**EXERCISE PROMPT**
Output the line containing "(152, 935) none -> [310,894,412,915] 找售后，或者", then every remaining line of the entries below, exactly as written and with no other text.

**Edit difference data**
----------------------------------------
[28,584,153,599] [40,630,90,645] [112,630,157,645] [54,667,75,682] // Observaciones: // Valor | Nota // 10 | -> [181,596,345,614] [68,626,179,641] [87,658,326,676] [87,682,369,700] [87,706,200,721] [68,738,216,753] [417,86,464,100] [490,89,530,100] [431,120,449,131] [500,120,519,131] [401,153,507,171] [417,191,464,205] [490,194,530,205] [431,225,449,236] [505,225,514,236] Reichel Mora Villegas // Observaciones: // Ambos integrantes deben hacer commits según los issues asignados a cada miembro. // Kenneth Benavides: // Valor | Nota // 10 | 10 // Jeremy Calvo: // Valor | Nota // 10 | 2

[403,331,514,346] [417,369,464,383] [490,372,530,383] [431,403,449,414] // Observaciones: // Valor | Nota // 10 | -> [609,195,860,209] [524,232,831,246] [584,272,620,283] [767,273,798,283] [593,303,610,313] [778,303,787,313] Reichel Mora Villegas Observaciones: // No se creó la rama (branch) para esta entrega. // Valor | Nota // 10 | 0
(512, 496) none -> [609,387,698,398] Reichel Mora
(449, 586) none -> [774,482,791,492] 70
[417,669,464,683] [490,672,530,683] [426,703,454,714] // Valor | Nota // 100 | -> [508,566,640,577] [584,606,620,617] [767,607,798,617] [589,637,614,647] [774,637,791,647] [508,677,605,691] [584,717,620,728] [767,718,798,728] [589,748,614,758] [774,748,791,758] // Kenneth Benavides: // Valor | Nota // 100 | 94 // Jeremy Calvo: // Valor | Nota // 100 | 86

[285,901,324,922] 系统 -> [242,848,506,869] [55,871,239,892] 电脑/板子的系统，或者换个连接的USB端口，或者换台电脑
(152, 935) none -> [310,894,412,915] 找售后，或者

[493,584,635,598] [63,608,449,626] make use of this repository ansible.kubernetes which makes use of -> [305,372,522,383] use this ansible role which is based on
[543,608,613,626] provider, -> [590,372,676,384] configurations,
----------------------------------------
**RESULT BELOW**
(152, 935) none -> [310,894,412,915] 找售后，或者

[493,584,635,598] [63,608,449,626] make use of this repository ansible.kubernetes which makes use of -> [305,372,522,383] use this ansible role which is based on
[543,608,613,626] provider, -> [590,372,676,384] configurations,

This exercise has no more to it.